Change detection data
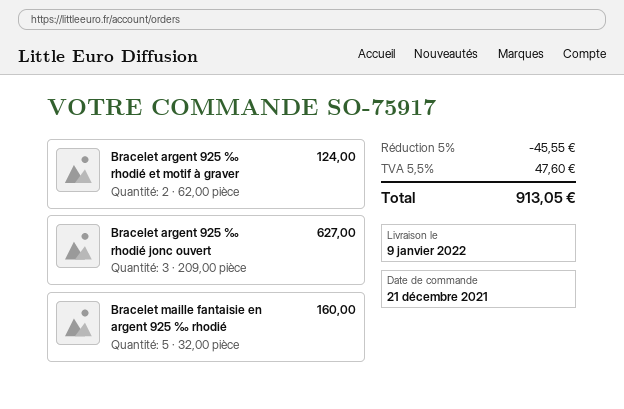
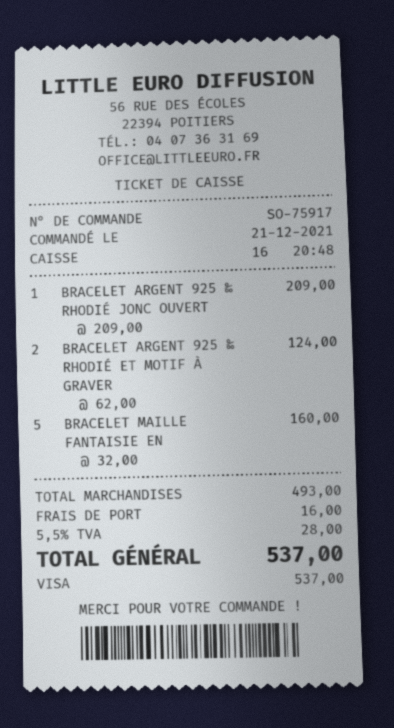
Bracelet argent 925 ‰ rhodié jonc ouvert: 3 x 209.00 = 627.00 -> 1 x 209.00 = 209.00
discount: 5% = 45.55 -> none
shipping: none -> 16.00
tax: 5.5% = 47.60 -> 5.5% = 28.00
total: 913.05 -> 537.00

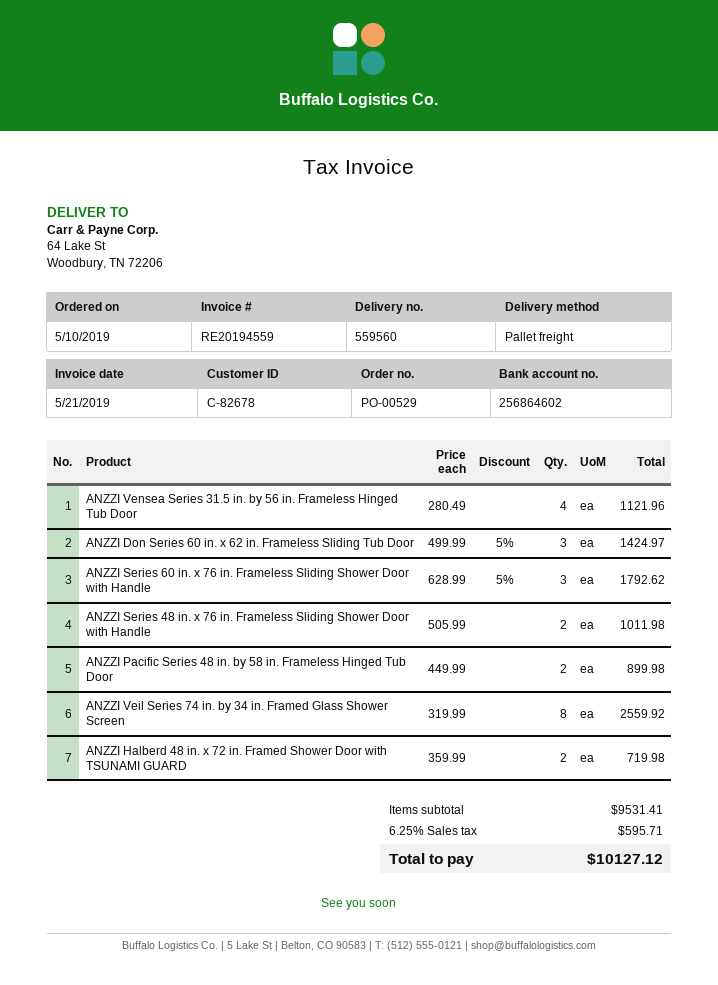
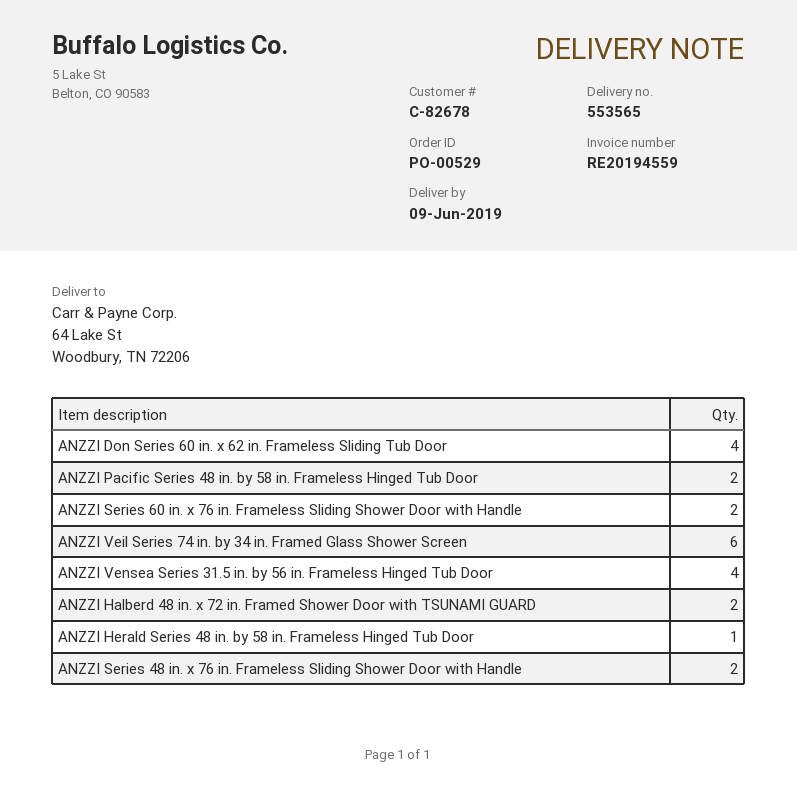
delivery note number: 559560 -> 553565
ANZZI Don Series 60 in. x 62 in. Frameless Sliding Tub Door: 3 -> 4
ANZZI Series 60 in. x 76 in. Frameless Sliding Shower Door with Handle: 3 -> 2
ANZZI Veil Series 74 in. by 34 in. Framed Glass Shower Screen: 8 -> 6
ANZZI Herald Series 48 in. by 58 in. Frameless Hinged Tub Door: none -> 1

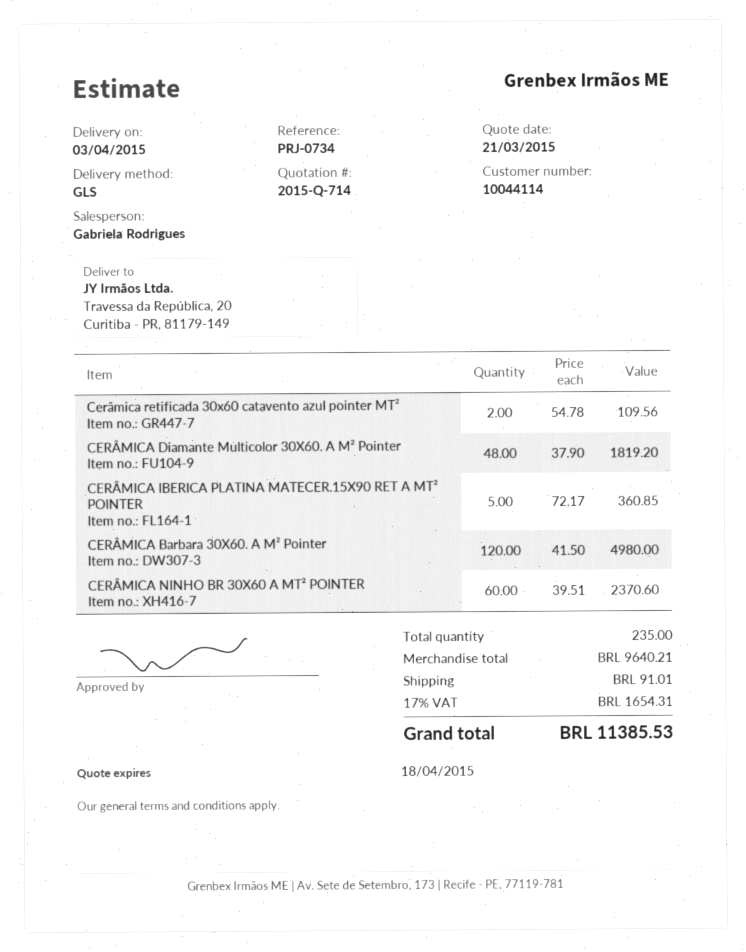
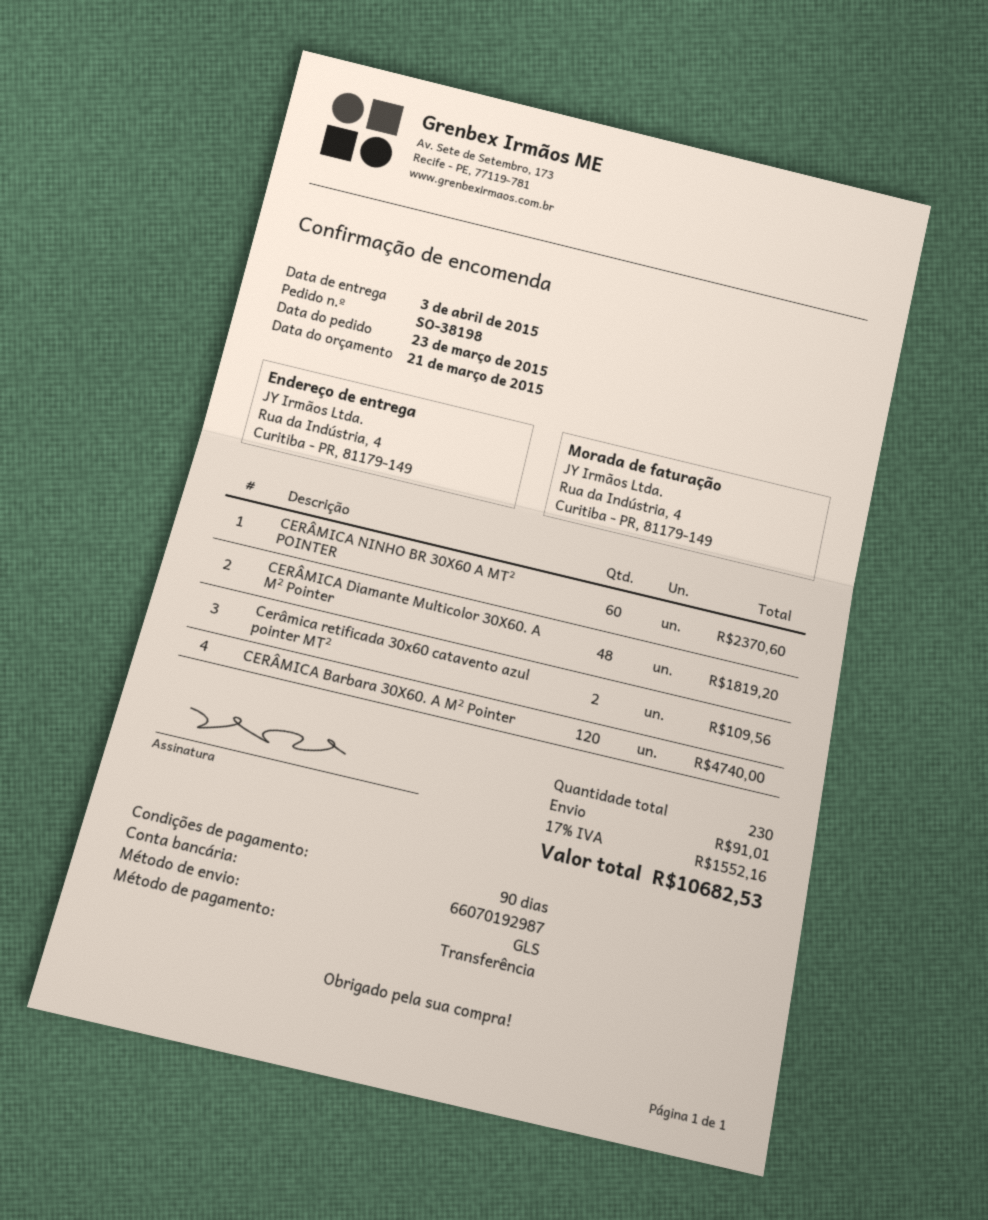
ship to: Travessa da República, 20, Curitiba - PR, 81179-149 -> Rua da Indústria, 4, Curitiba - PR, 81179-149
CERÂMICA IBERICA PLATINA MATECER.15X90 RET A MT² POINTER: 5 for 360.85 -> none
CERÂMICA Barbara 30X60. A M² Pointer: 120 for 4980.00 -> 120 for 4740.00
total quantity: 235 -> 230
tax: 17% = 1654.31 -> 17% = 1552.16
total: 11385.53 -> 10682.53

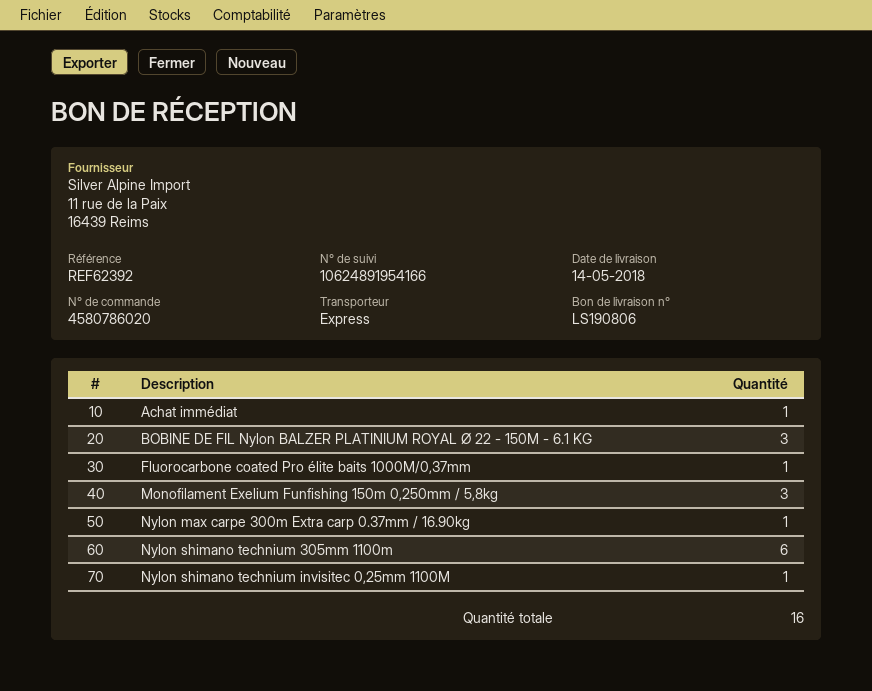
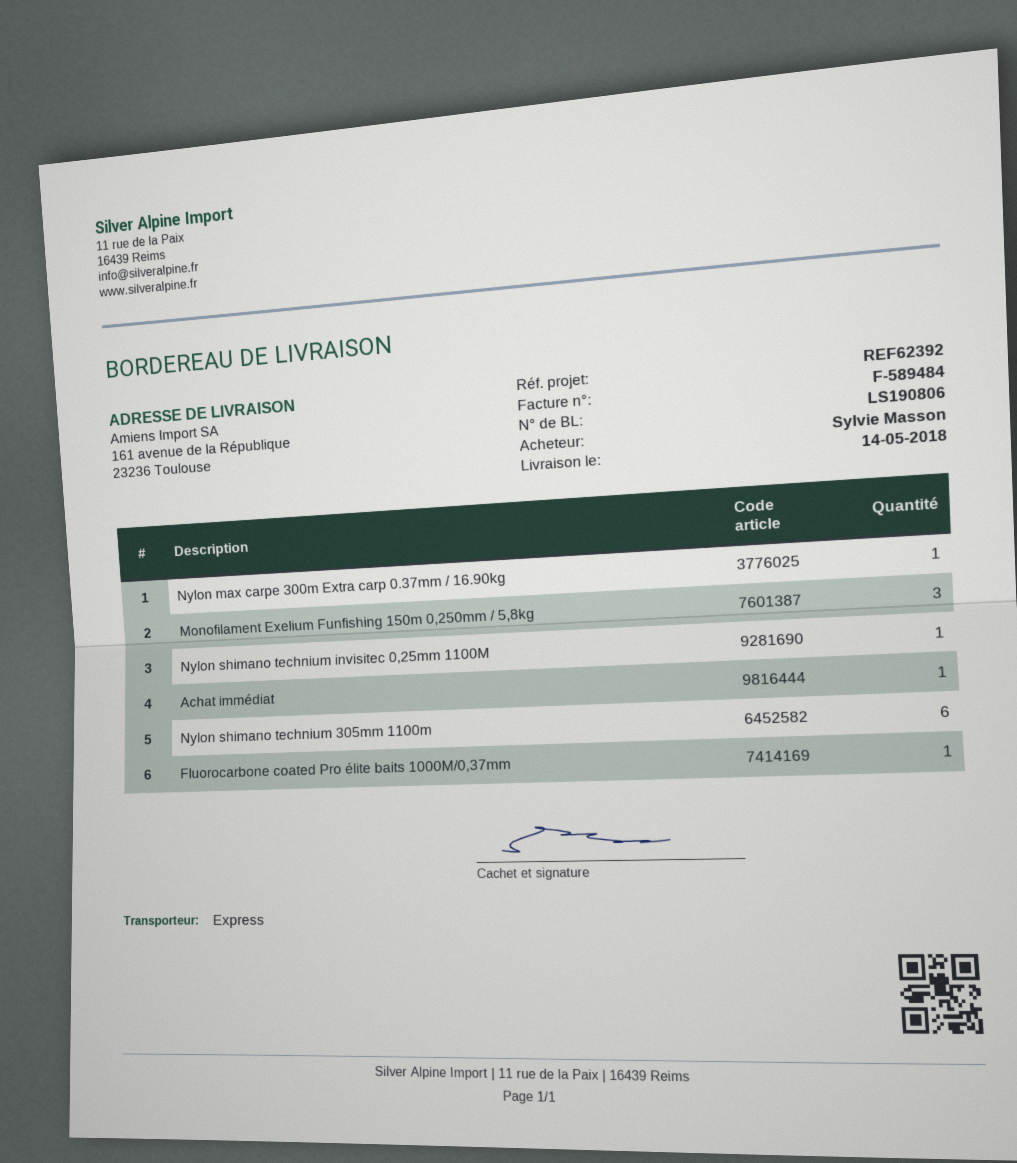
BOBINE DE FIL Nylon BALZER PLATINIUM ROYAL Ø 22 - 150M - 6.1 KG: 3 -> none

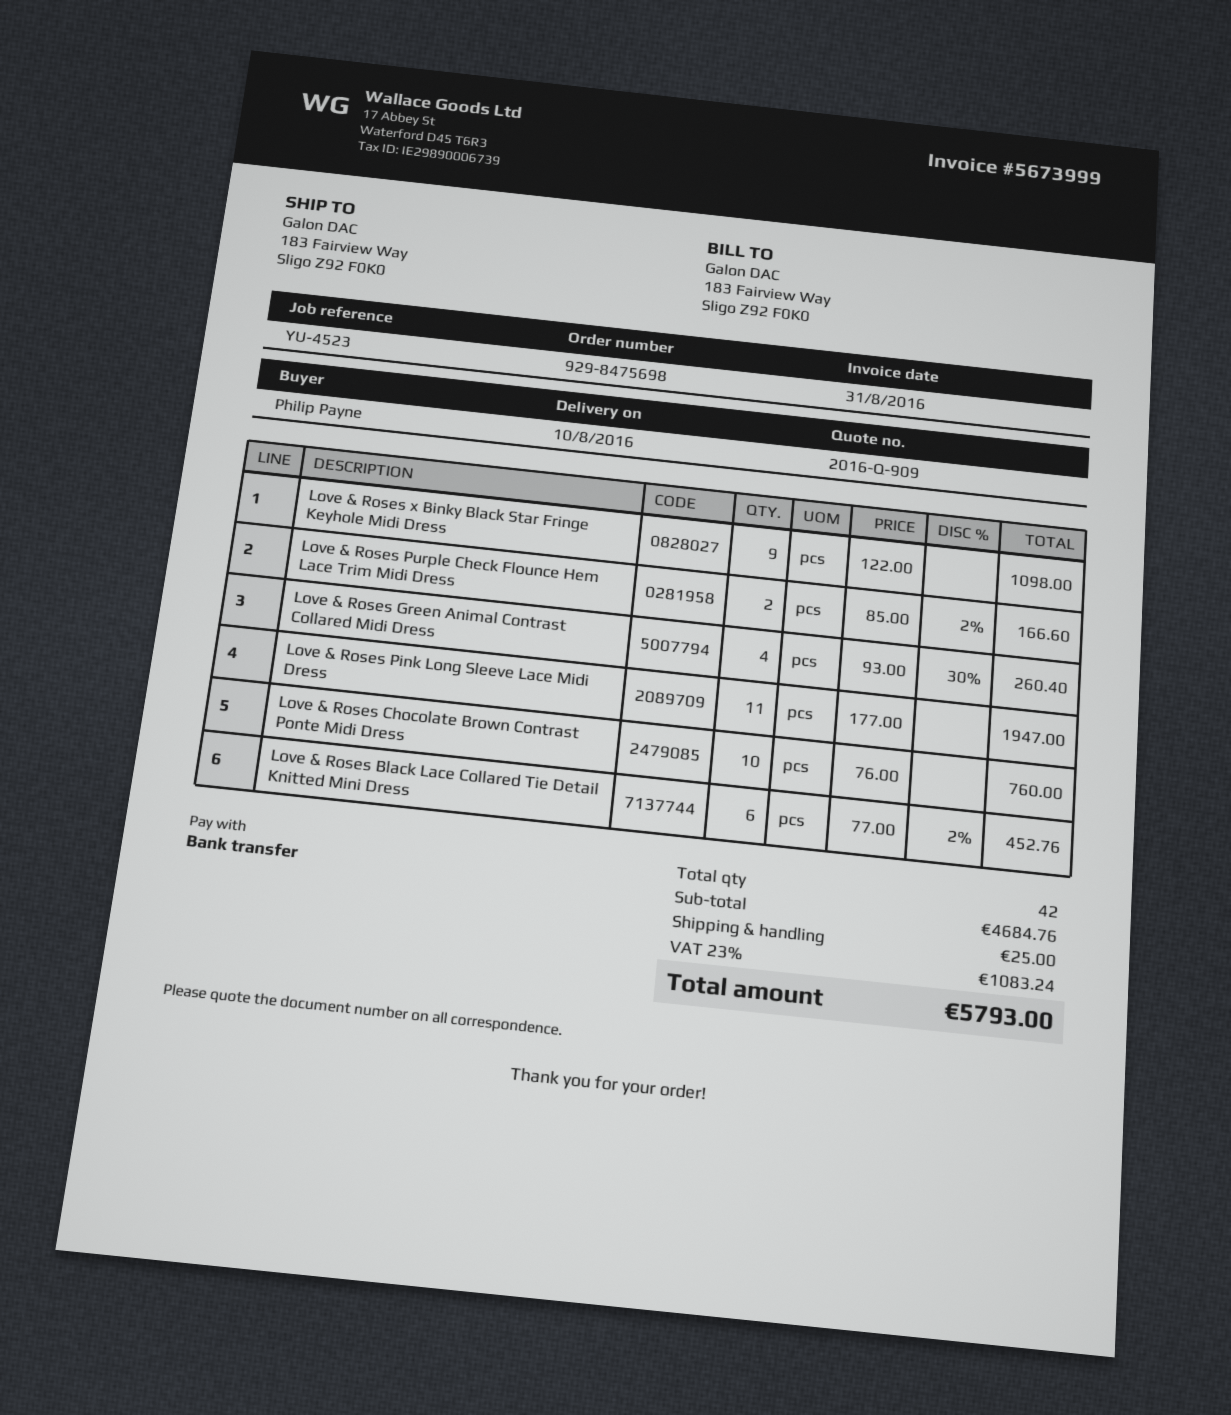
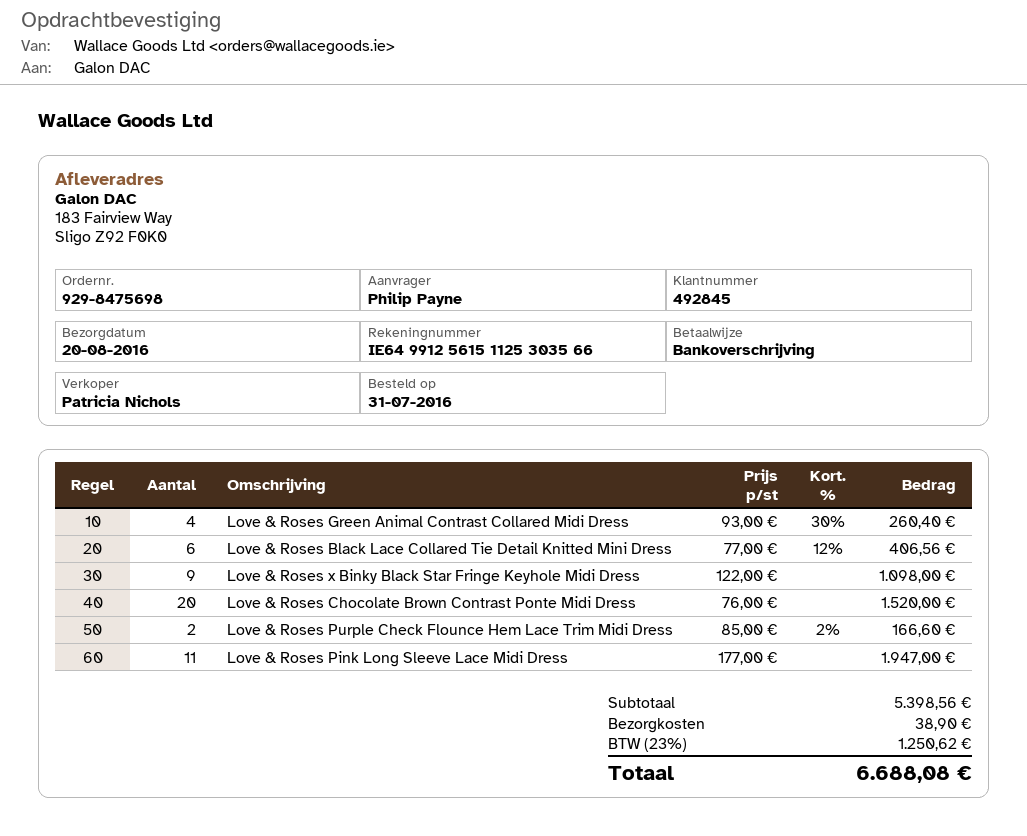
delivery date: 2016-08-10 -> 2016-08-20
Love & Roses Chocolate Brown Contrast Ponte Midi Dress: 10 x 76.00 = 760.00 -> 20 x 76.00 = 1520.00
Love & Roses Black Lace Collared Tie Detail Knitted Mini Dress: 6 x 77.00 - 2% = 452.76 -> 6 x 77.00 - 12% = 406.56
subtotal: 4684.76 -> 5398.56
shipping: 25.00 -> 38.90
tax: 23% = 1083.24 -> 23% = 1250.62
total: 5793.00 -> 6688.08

### Task prompt
From the line that contains "ANZZI Don Series" to the final line of the entries, reproduce every line exactly, both ends included. Leave out all pictures.

### Solution for this problem
ANZZI Don Series 60 in. x 62 in. Frameless Sliding Tub Door: 3 -> 4
ANZZI Series 60 in. x 76 in. Frameless Sliding Shower Door with Handle: 3 -> 2
ANZZI Veil Series 74 in. by 34 in. Framed Glass Shower Screen: 8 -> 6
ANZZI Herald Series 48 in. by 58 in. Frameless Hinged Tub Door: none -> 1

ship to: Travessa da República, 20, Curitiba - PR, 81179-149 -> Rua da Indústria, 4, Curitiba - PR, 81179-149
CERÂMICA IBERICA PLATINA MATECER.15X90 RET A MT² POINTER: 5 for 360.85 -> none
CERÂMICA Barbara 30X60. A M² Pointer: 120 for 4980.00 -> 120 for 4740.00
total quantity: 235 -> 230
tax: 17% = 1654.31 -> 17% = 1552.16
total: 11385.53 -> 10682.53

BOBINE DE FIL Nylon BALZER PLATINIUM ROYAL Ø 22 - 150M - 6.1 KG: 3 -> none

delivery date: 2016-08-10 -> 2016-08-20
Love & Roses Chocolate Brown Contrast Ponte Midi Dress: 10 x 76.00 = 760.00 -> 20 x 76.00 = 1520.00
Love & Roses Black Lace Collared Tie Detail Knitted Mini Dress: 6 x 77.00 - 2% = 452.76 -> 6 x 77.00 - 12% = 406.56
subtotal: 4684.76 -> 5398.56
shipping: 25.00 -> 38.90
tax: 23% = 1083.24 -> 23% = 1250.62
total: 5793.00 -> 6688.08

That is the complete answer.